▶ [What to work on] Exactly reproduce all the records, keeping pictures out of the copy.

[Web page edit records]
=== Section Start ===
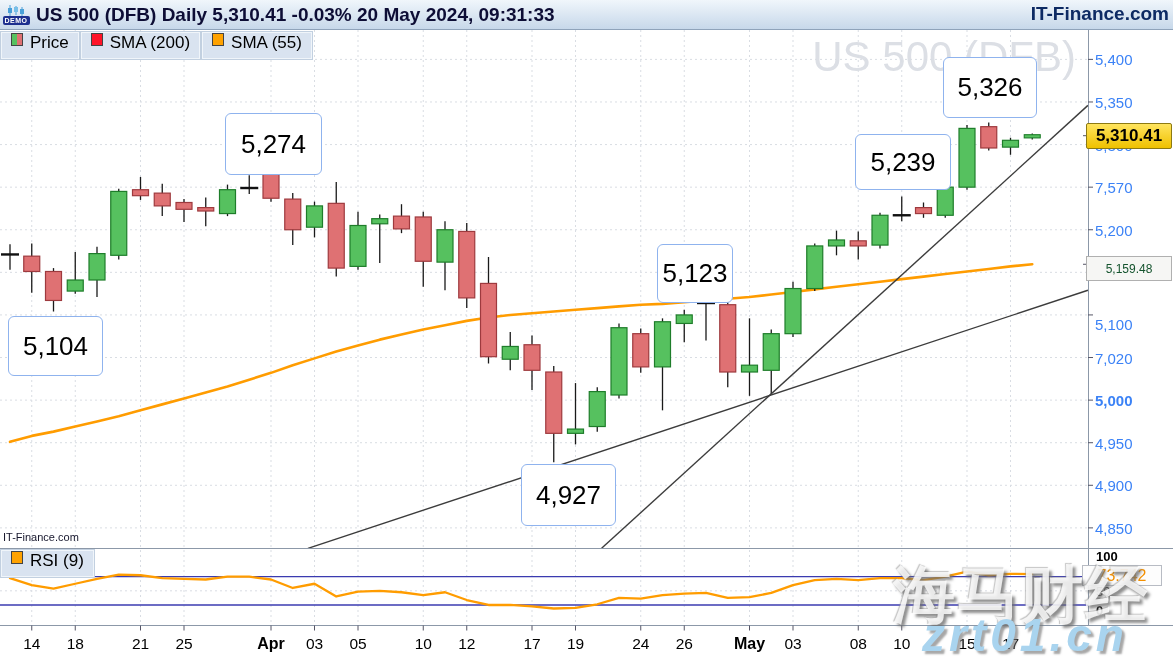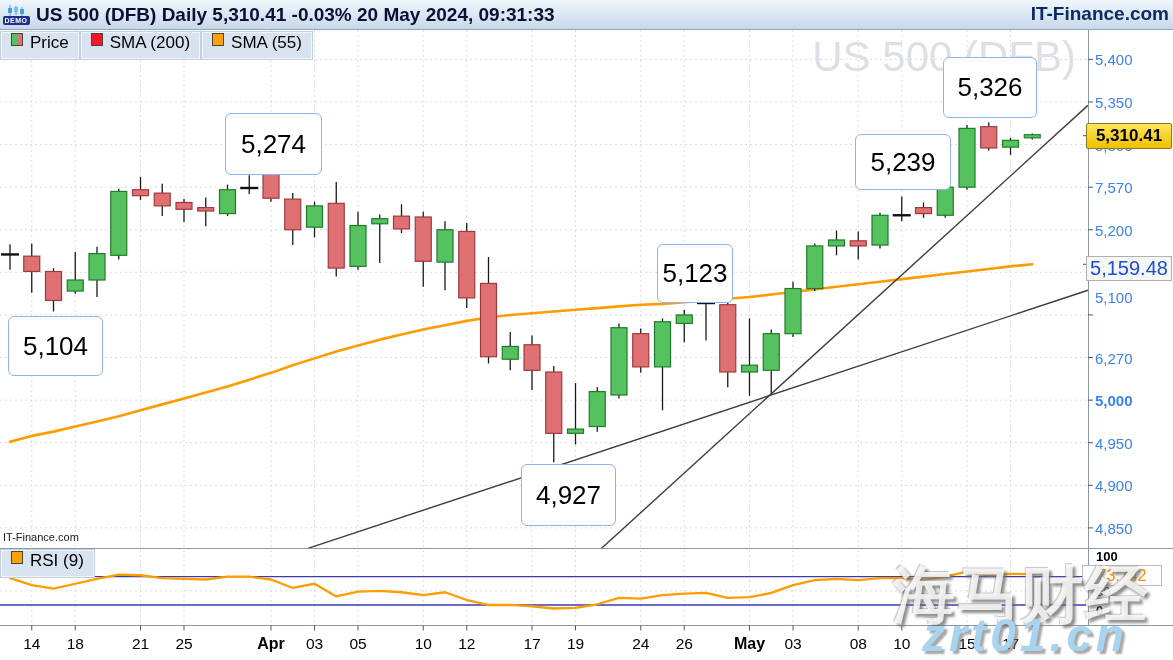--- a/index.html
+++ b/index.html
@@ -37,7 +37,7 @@
   #cur-label{left:1086px;top:123px;width:86px;height:26px;background:linear-gradient(#ffe45e,#efc100);
              border:1px solid #8d7a12;border-radius:2px;color:#000;font-weight:bold;font-size:17px}
   #sma-label{left:1086px;top:256px;width:86px;height:25px;background:#f6f6f4;border:1px solid #b0b0b0;
-             color:#1d4ed8;font-size:20px}
+             color:#14532d;font-size:12px}
   #rsi-label{left:1082px;top:565px;width:80px;height:21px;background:#fdfdfd;border:1px solid #b8bcc4;
              color:#f49000;font-size:16px}
   

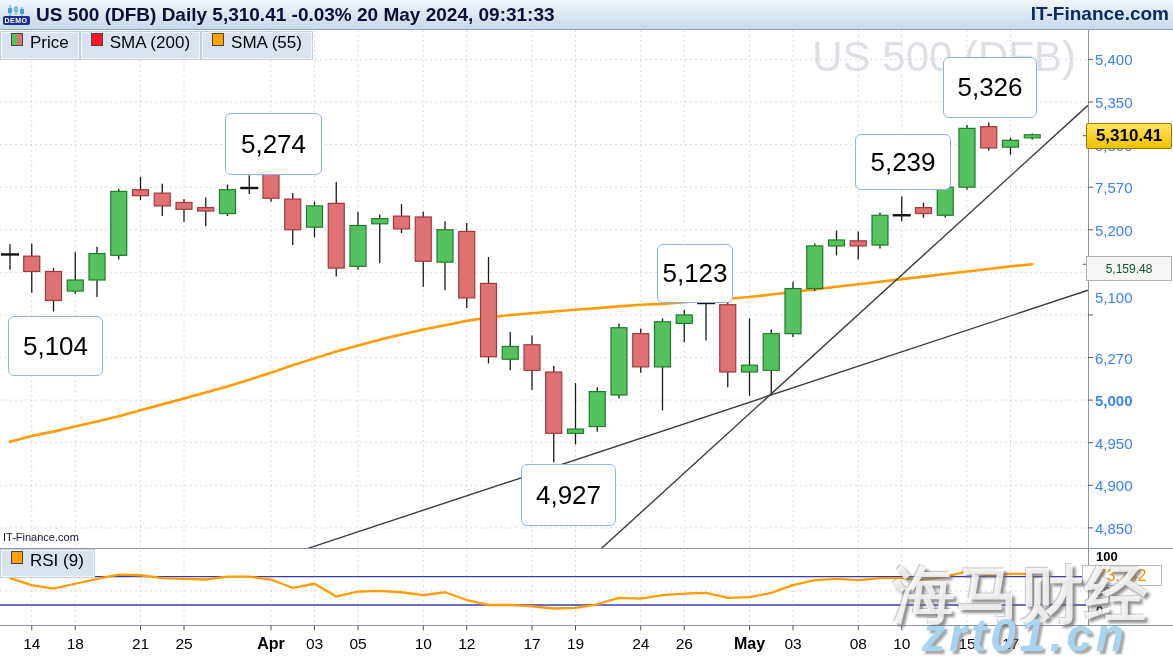--- a/index.html
+++ b/index.html
@@ -385,7 +385,7 @@
     <div class="ylab" style="top: 187.16px;">7,570</div>
     <div class="ylab" style="top: 229.751px;">5,200</div>
     <div class="ylab" style="top: 272.341px;">5,150</div>
-    <div class="ylab" style="top: 297px; text-align: right;">5,100</div>
+    <div class="ylab" style="top: 324px; text-align: right;">5,100</div>
     <div class="ylab" style="top: 357.523px;">6,270</div>
     <div class="ylab bold" style="top: 400.114px;">5,000</div>
     <div class="ylab" style="top: 442.705px;">4,950</div>

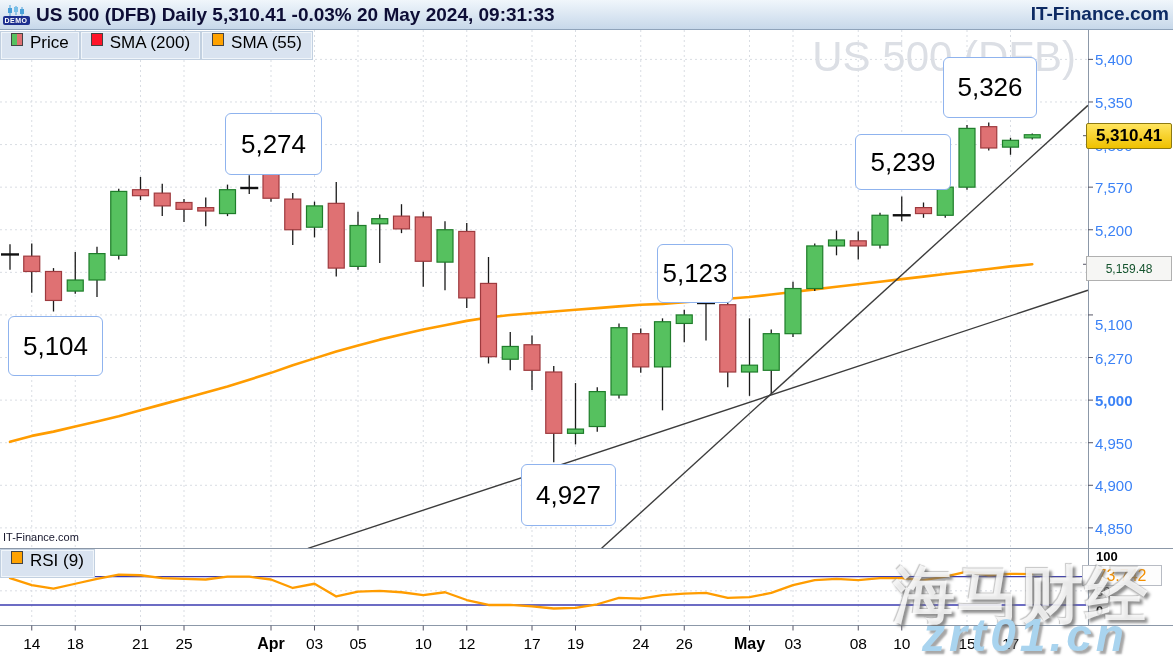--- a/index.html
+++ b/index.html
@@ -386,7 +386,7 @@
     <div class="ylab" style="top: 229.751px;">5,200</div>
     <div class="ylab" style="top: 272.341px;">5,150</div>
     <div class="ylab" style="top: 324px; text-align: right;">5,100</div>
-    <div class="ylab" style="top: 357.523px;">6,270</div>
+    <div class="ylab" style="top: 357.523px;">7,020</div>
     <div class="ylab bold" style="top: 400.114px;">5,000</div>
     <div class="ylab" style="top: 442.705px;">4,950</div>
     <div class="ylab" style="top: 485.295px;">4,900</div>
=== Section End ===
▶ [Exercise output]
--- a/index.html
+++ b/index.html
@@ -37,7 +37,7 @@
   #cur-label{left:1086px;top:123px;width:86px;height:26px;background:linear-gradient(#ffe45e,#efc100);
              border:1px solid #8d7a12;border-radius:2px;color:#000;font-weight:bold;font-size:17px}
   #sma-label{left:1086px;top:256px;width:86px;height:25px;background:#f6f6f4;border:1px solid #b0b0b0;
-             color:#1d4ed8;font-size:20px}
+             color:#14532d;font-size:12px}
   #rsi-label{left:1082px;top:565px;width:80px;height:21px;background:#fdfdfd;border:1px solid #b8bcc4;
              color:#f49000;font-size:16px}
   

--- a/index.html
+++ b/index.html
@@ -385,7 +385,7 @@
     <div class="ylab" style="top: 187.16px;">7,570</div>
     <div class="ylab" style="top: 229.751px;">5,200</div>
     <div class="ylab" style="top: 272.341px;">5,150</div>
-    <div class="ylab" style="top: 297px; text-align: right;">5,100</div>
+    <div class="ylab" style="top: 324px; text-align: right;">5,100</div>
     <div class="ylab" style="top: 357.523px;">6,270</div>
     <div class="ylab bold" style="top: 400.114px;">5,000</div>
     <div class="ylab" style="top: 442.705px;">4,950</div>

--- a/index.html
+++ b/index.html
@@ -386,7 +386,7 @@
     <div class="ylab" style="top: 229.751px;">5,200</div>
     <div class="ylab" style="top: 272.341px;">5,150</div>
     <div class="ylab" style="top: 324px; text-align: right;">5,100</div>
-    <div class="ylab" style="top: 357.523px;">6,270</div>
+    <div class="ylab" style="top: 357.523px;">7,020</div>
     <div class="ylab bold" style="top: 400.114px;">5,000</div>
     <div class="ylab" style="top: 442.705px;">4,950</div>
     <div class="ylab" style="top: 485.295px;">4,900</div>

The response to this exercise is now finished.